:: Work request ::
From the entries below, copy every line that has the word "none".

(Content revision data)
↓↓↓

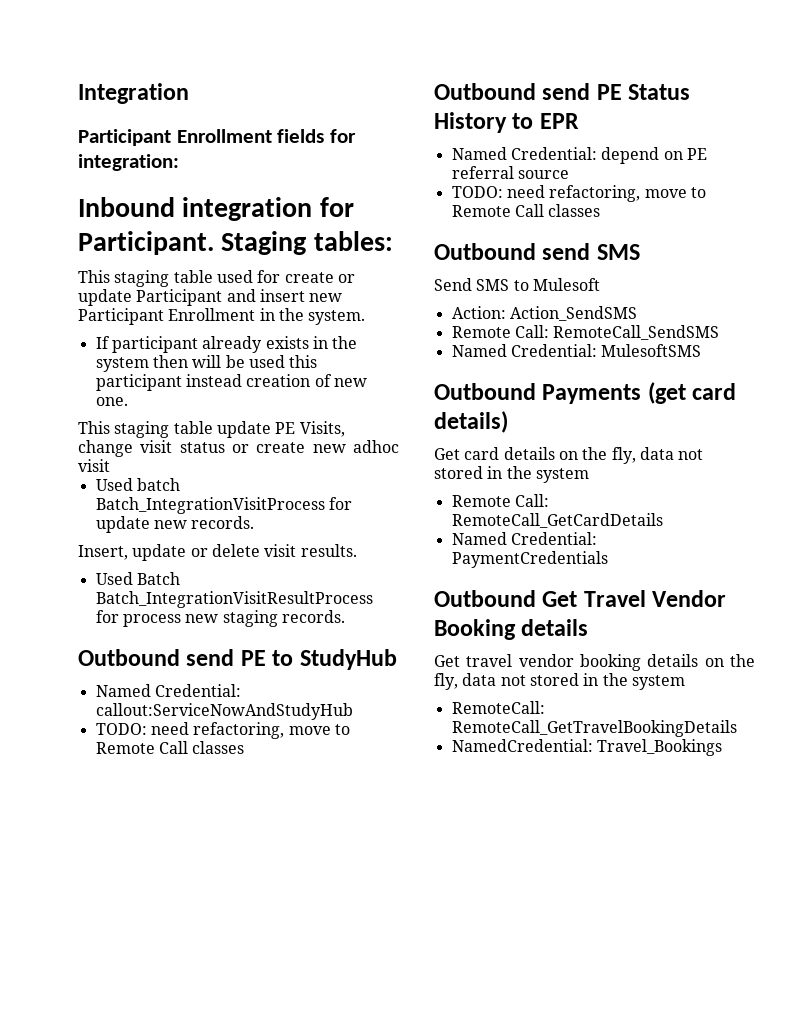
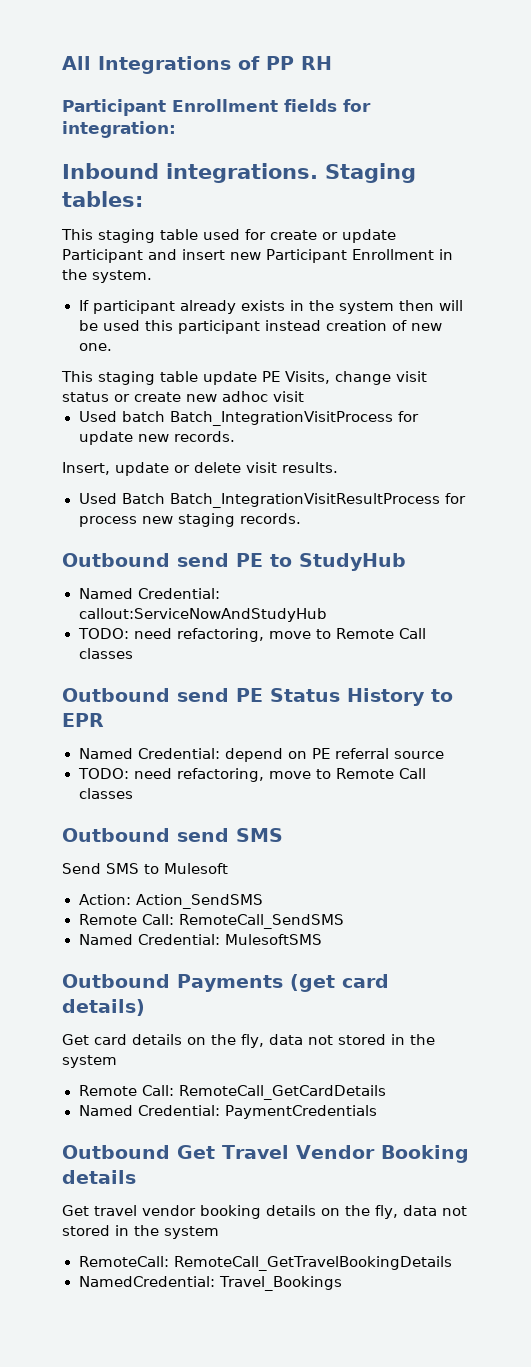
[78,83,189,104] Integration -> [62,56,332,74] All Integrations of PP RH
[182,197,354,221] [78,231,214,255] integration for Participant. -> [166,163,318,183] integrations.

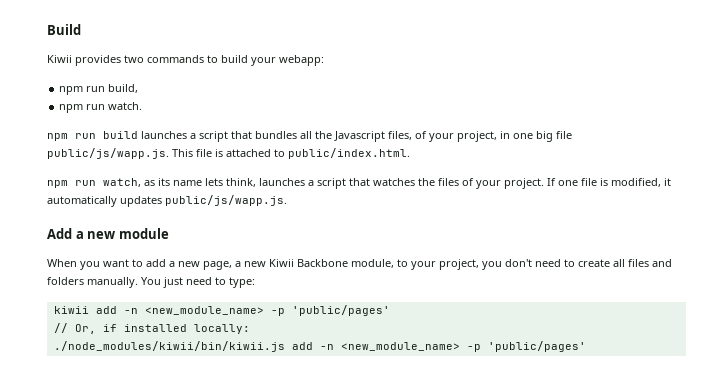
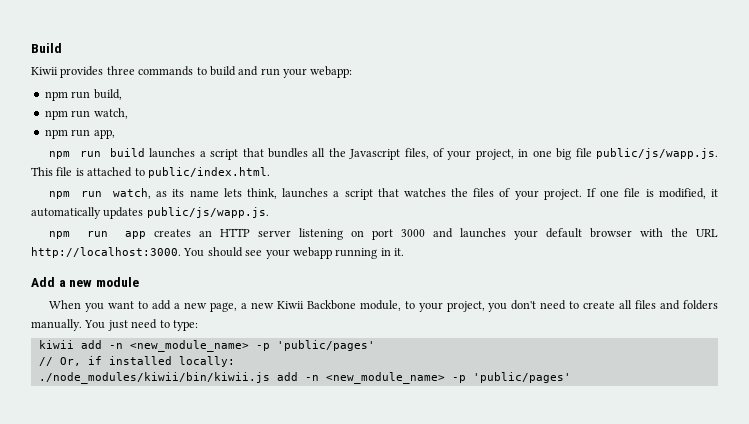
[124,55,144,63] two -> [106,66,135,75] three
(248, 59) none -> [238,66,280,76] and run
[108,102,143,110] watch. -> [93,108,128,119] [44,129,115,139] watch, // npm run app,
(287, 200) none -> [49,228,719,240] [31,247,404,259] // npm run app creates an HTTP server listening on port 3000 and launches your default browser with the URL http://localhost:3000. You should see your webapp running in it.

↑↑↑

:: Exercise solution ::
(248, 59) none -> [238,66,280,76] and run
(287, 200) none -> [49,228,719,240] [31,247,404,259] // npm run app creates an HTTP server listening on port 3000 and launches your default browser with the URL http://localhost:3000. You should see your webapp running in it.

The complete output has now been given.